Data records:
* * *
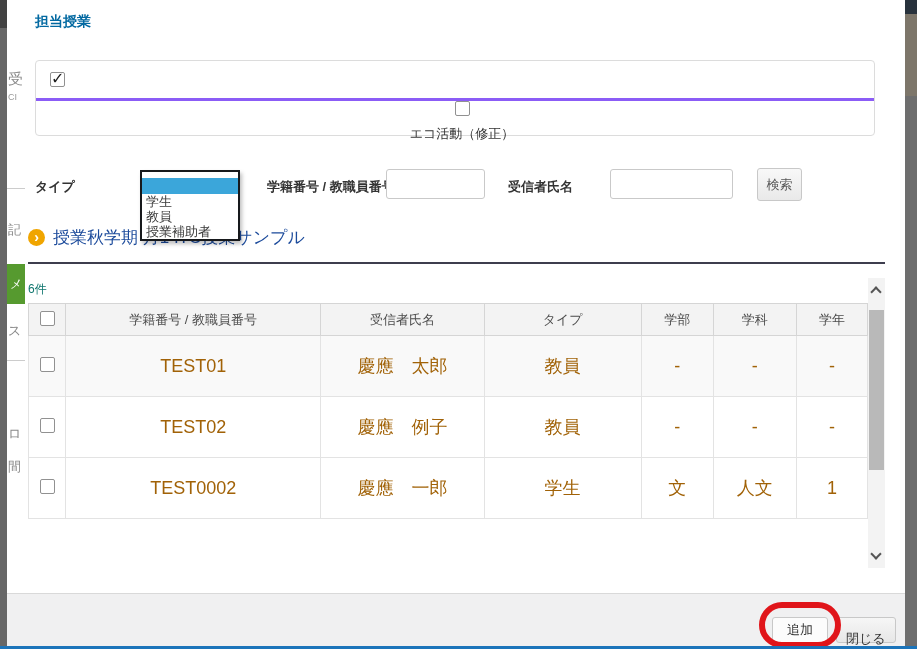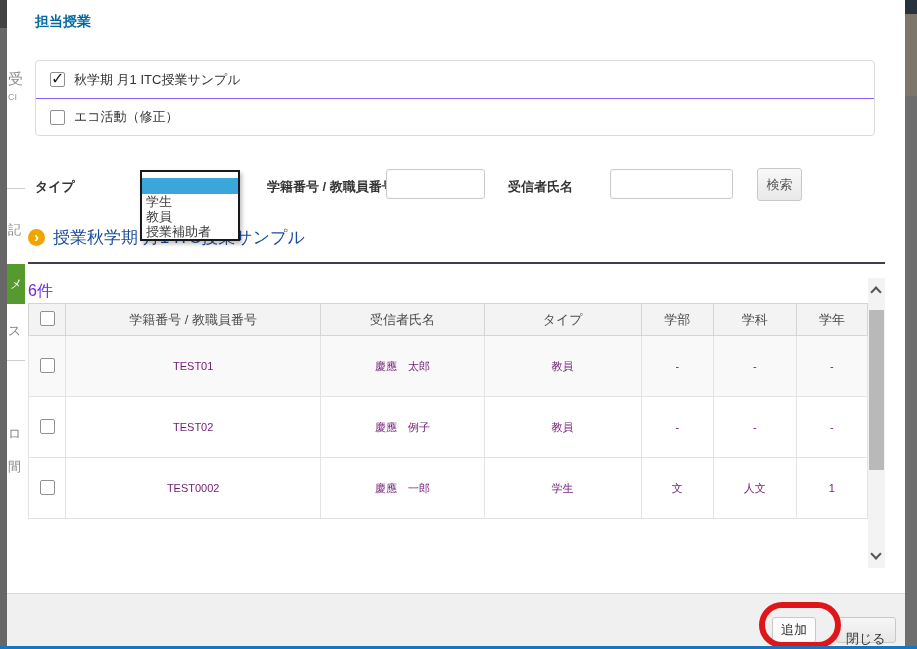--- a/index.html
+++ b/index.html
@@ -131,7 +131,6 @@
   <div class="class-box">
     <div class="class-row">
       <span class="cb checked"></span>
-      <span>秋学期 月1 ITC授業サンプル</span>
     </div>
     <div class="class-row">
       <span class="cb"></span>

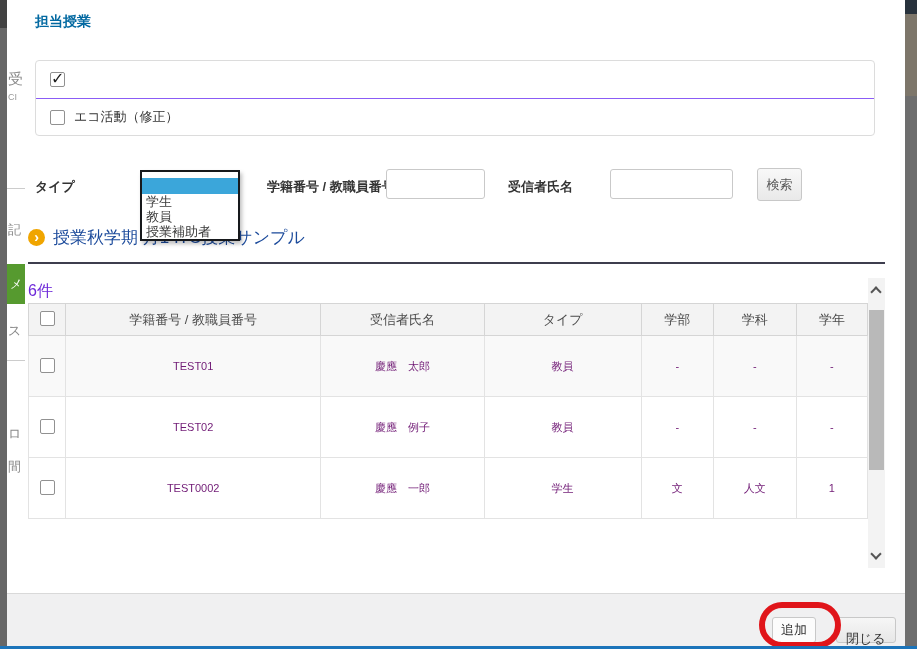--- a/index.html
+++ b/index.html
@@ -39,7 +39,7 @@
                border:1px solid #dcdcdc; border-radius:4px; z-index:2; }
   .class-row { height:37px; display:flex; align-items:center; padding-left:14px; gap:9px;
                font-size:13px; color:#333; cursor:pointer; }
-  .class-row + .class-row { border-top:1px solid #8b5cf6; }
+  .class-row + .class-row { border-top:3px solid #8b5cf6;flex-direction:column; }
 
   .cb { width:15px; height:15px; border:1px solid #919191; background:#fff; border-radius:2px;
         position:relative; flex:0 0 auto; display:inline-block; }

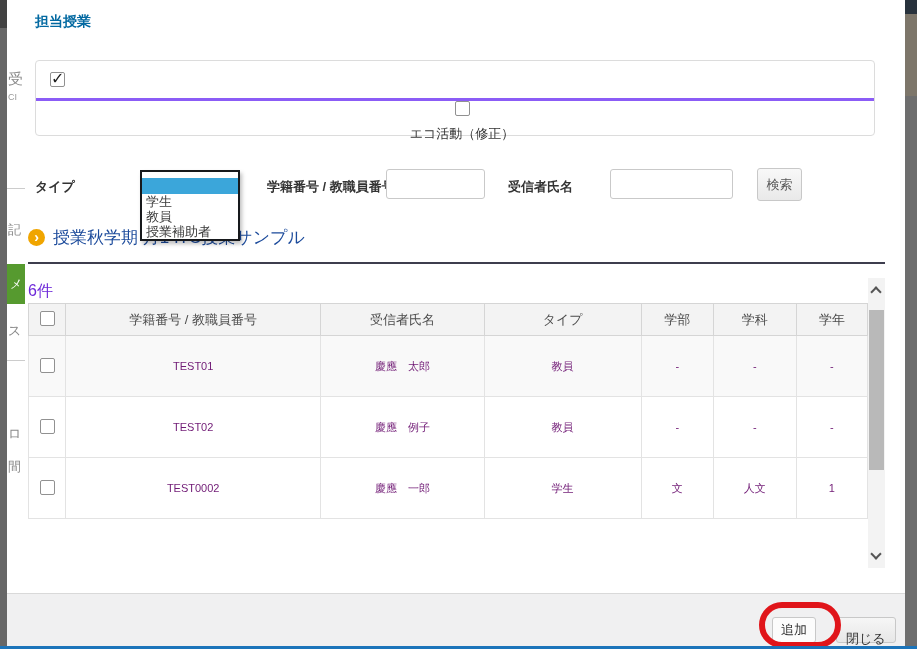--- a/index.html
+++ b/index.html
@@ -75,7 +75,7 @@
   .heading-icon::before { content:"›"; }
   .heading-text { font-size:17px; color:#1b4a9b; }
   .divider { position:absolute; left:28px; top:262px; width:857px; height:2px; background:#3e3e4e; z-index:2; }
-  .count { position:absolute; left:28px; top:281px; font-size:16px; color:#6d28d9; z-index:2; }
+  .count { position:absolute; left:28px; top:281px; font-size:12px; color:#0f766e; z-index:2; }
 
   
   table.recips { position:absolute; left:28px; top:303px; width:840px; border-collapse:collapse;

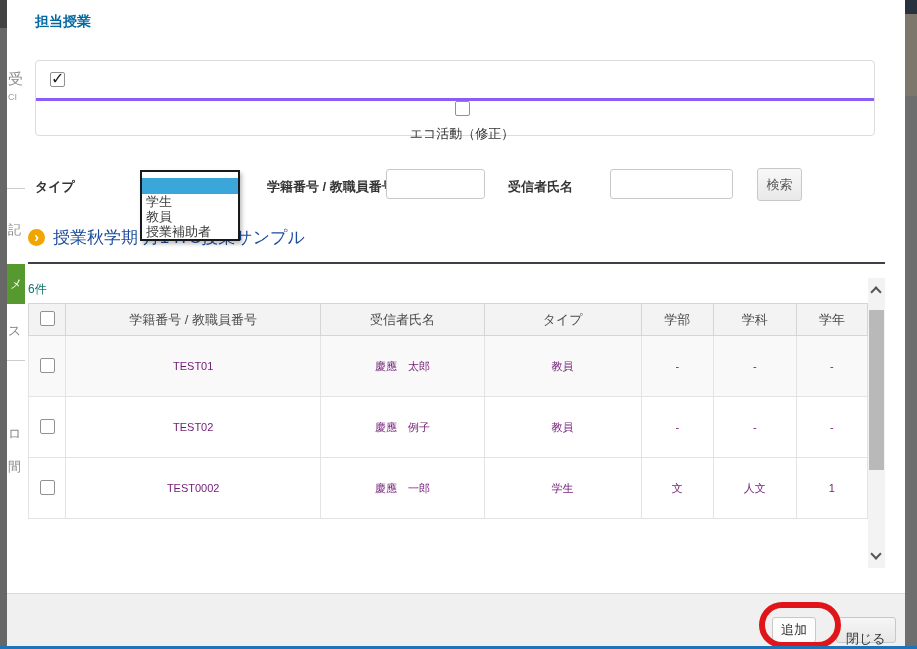--- a/index.html
+++ b/index.html
@@ -82,7 +82,7 @@
                  table-layout:fixed; z-index:2; background:#fff; }
   table.recips th { height:32px; background:#f3f3f3; border:1px solid #d5d5d5; font-size:13px;
                     font-weight:normal; color:#4c4c4c; text-align:center; }
-  table.recips td { height:61px; border:1px solid #e3e3e3; font-size:11px; color:#701a75; text-align:center; }
+  table.recips td { height:61px; border:1px solid #e3e3e3; font-size:18px; color:#a16207; text-align:center; }
   tr.alt td { background:#f9f9f9; }
   .col-cb { width:37px; } .col-id { width:255px; } .col-name { width:163px; } .col-type { width:157px; }
   .col-fac { width:72px; } .col-dept { width:83px; } .col-year { width:71px; }

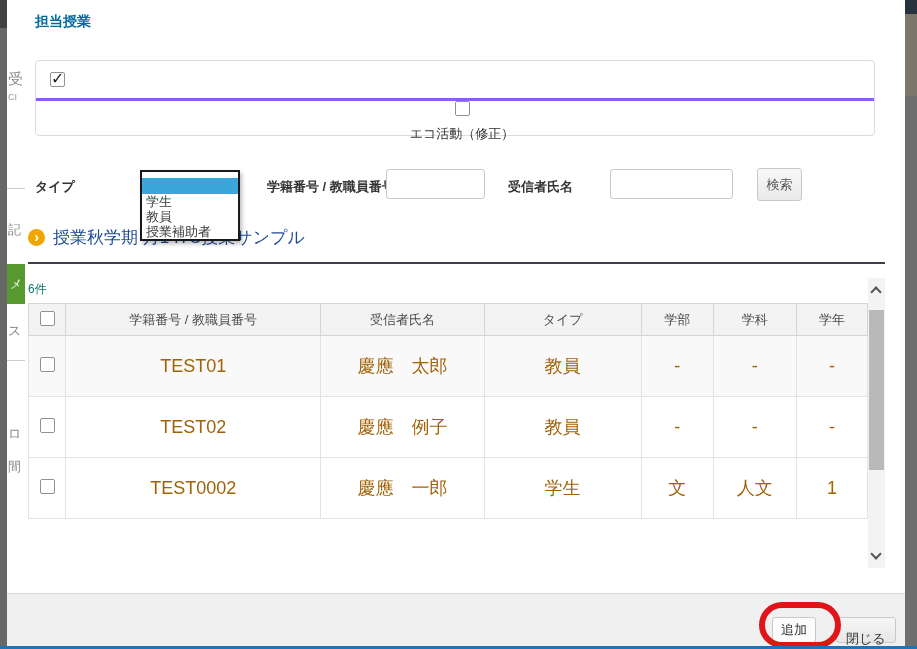--- a/index.html
+++ b/index.html
@@ -97,7 +97,7 @@
   
   .footer { position:absolute; left:7px; top:593px; width:898px; height:53px; background:#f0f0f1;
             border-top:1px solid #d9d9d9; z-index:5; }
-  .add-btn { position:absolute; left:772px; top:617px; height:26px; padding:0 8px; font-size:13px;
+  .add-btn { position:absolute; left:772px; top:617px; height:26px; padding:0 14px; font-size:13px;
              color:#333; background:#fcfcfc; border:1px solid #c8c8c8; border-radius:3px; cursor:pointer; z-index:6; }
   .close-btn { position:absolute; left:836px; top:617px; height:26px; padding:12px 9px; font-size:13px;
                color:#333; background:linear-gradient(#f6f6f6,#e7e7e7); border:1px solid #c8c8c8;

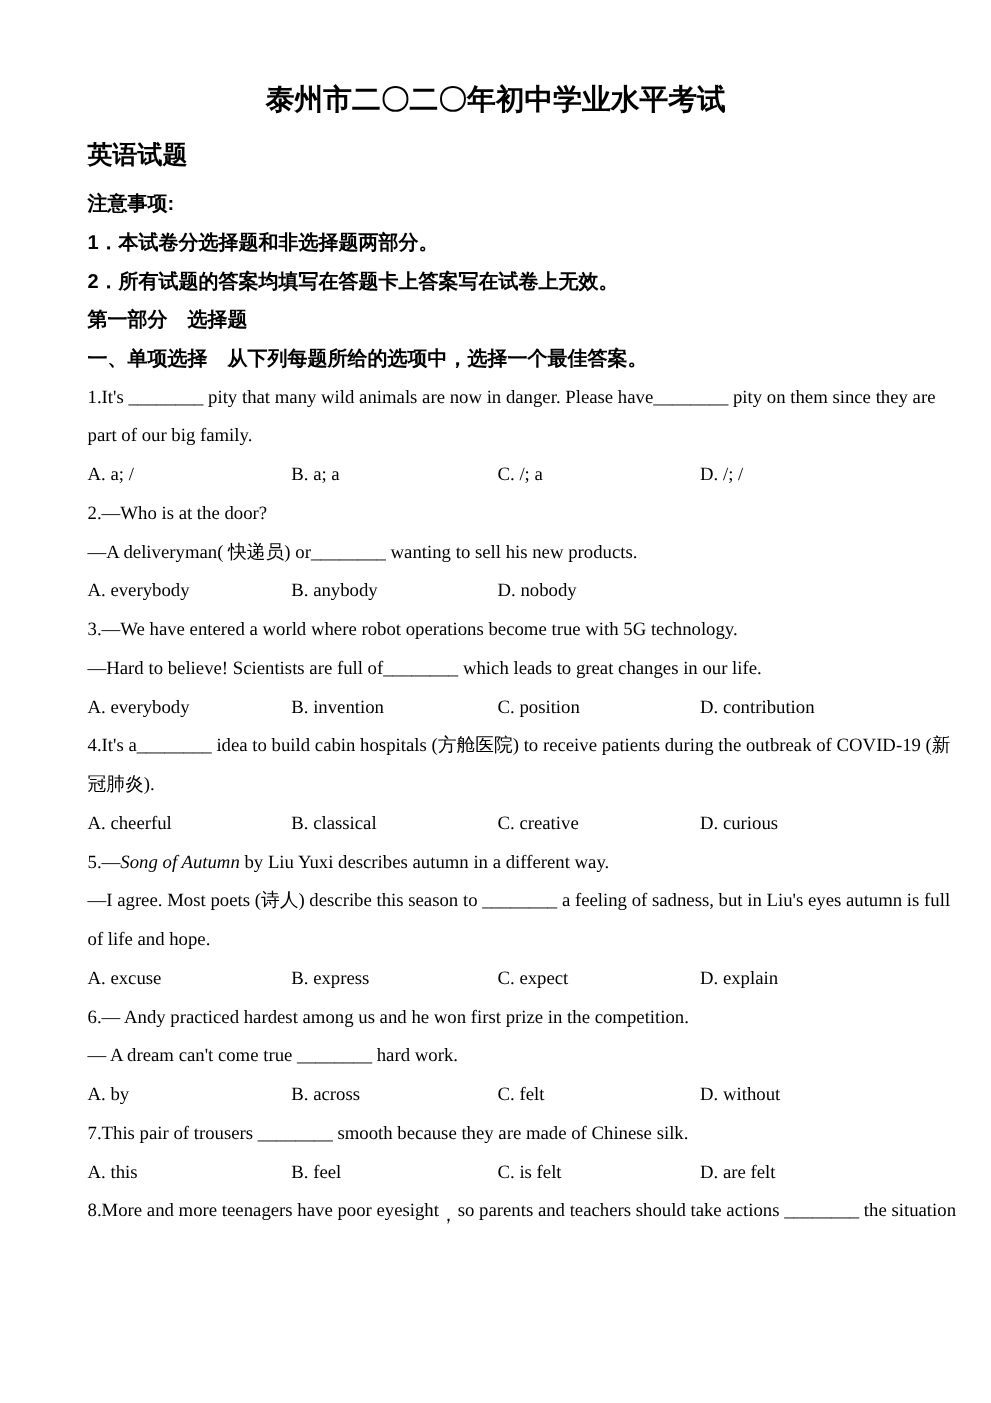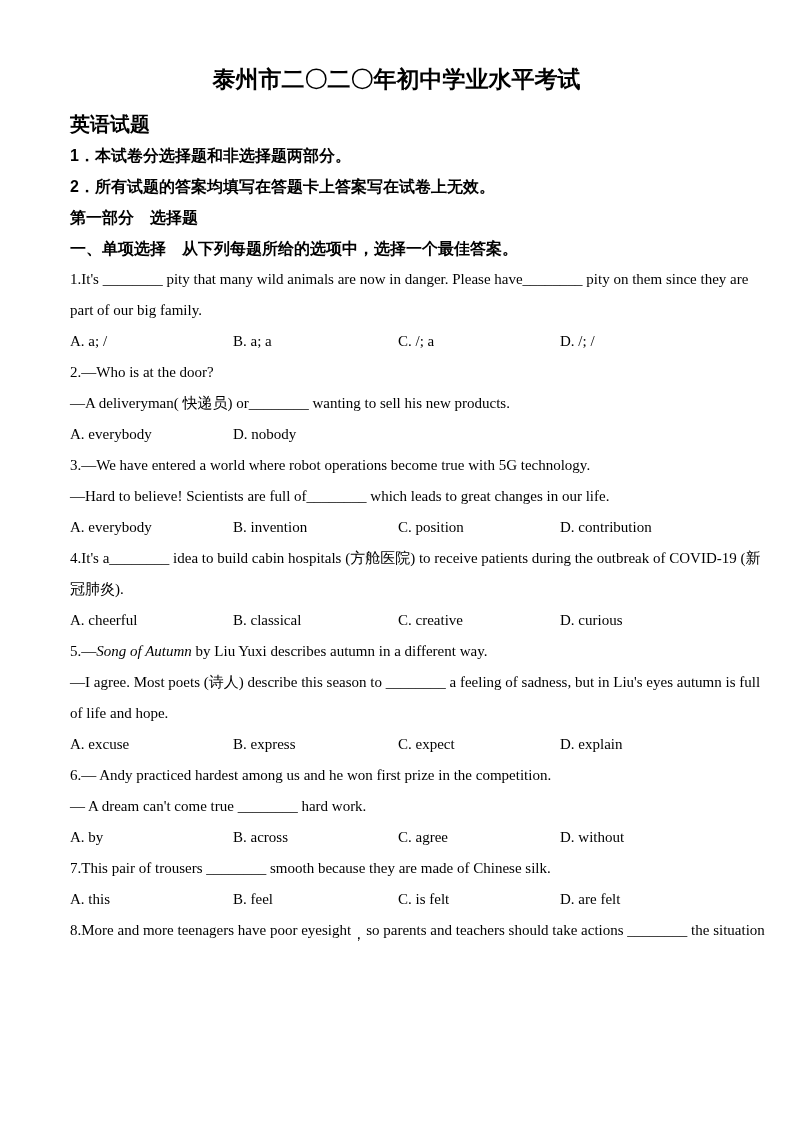--- a/index.html
+++ b/index.html
@@ -66,6 +66,7 @@
   <h1 class="title">泰州市二〇二〇年初中学业水平考试</h1>
   <h2 class="subtitle">英语试题</h2>
 
+  <div class="hd first">注意事项:</div>
   <div class="hd">1．本试卷分选择题和非选择题两部分。</div>
   <div class="hd">2．所有试题的答案均填写在答题卡上答案写在试卷上无效。</div>
   <div class="hd">第一部分　选择题</div>

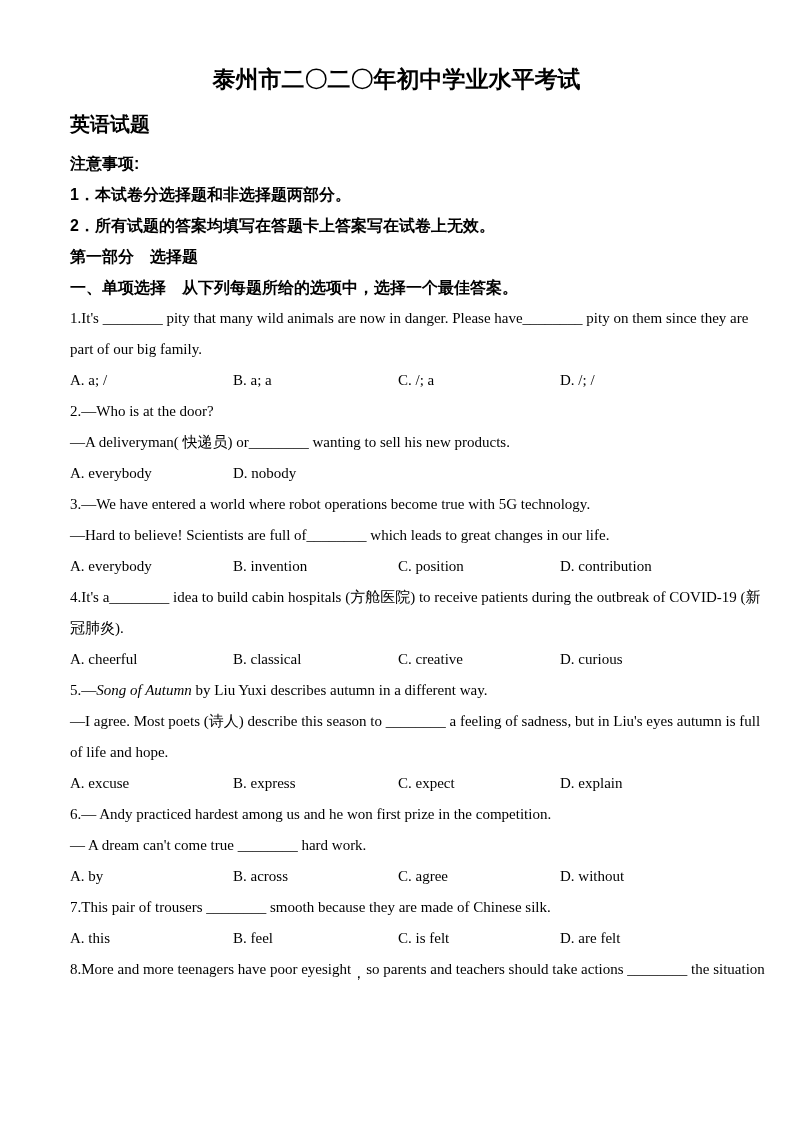--- a/index.html
+++ b/index.html
@@ -88,6 +88,7 @@
     <div class="line">—A deliveryman( 快递员) or________ wanting to sell his new products.</div>
     <div class="opts">
       <span>A. everybody</span>
+      <span>B. anybody</span>
       <span>D. nobody</span>
     </div>
   </section>

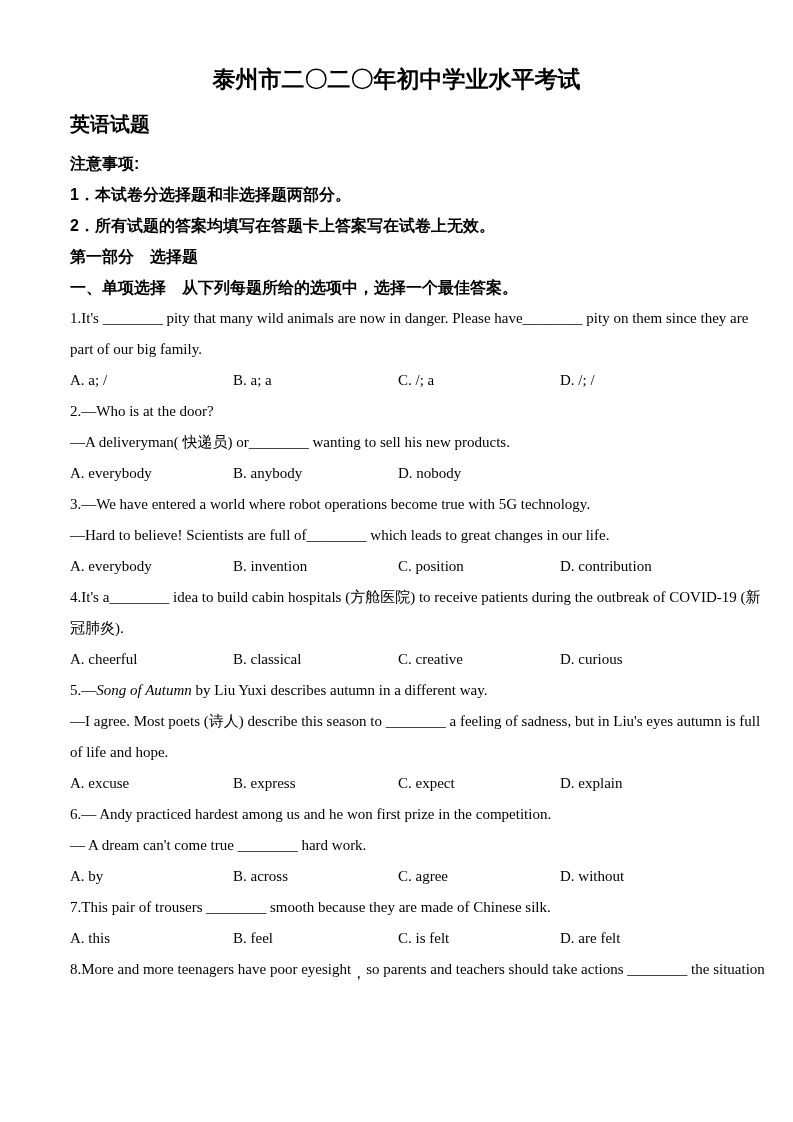--- a/index.html
+++ b/index.html
@@ -133,7 +133,7 @@
     <div class="opts">
       <span>A. by</span>
       <span>B. across</span>
-      <span>C. agree</span>
+      <span>C. felt</span>
       <span>D. without</span>
     </div>
   </section>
* * *
Pictures do not belong in the answer. Return the lines above starting at the one with "top:303px; width:840px; border-collapse:collapse;" and ending at the one with "table-layout:fixed; z-index:2; background:#fff;", both kept, exactly.

   table.recips { position:absolute; left:28px; top:303px; width:840px; border-collapse:collapse;

--- a/index.html
+++ b/index.html
@@ -82,7 +82,7 @@
                  table-layout:fixed; z-index:2; background:#fff; }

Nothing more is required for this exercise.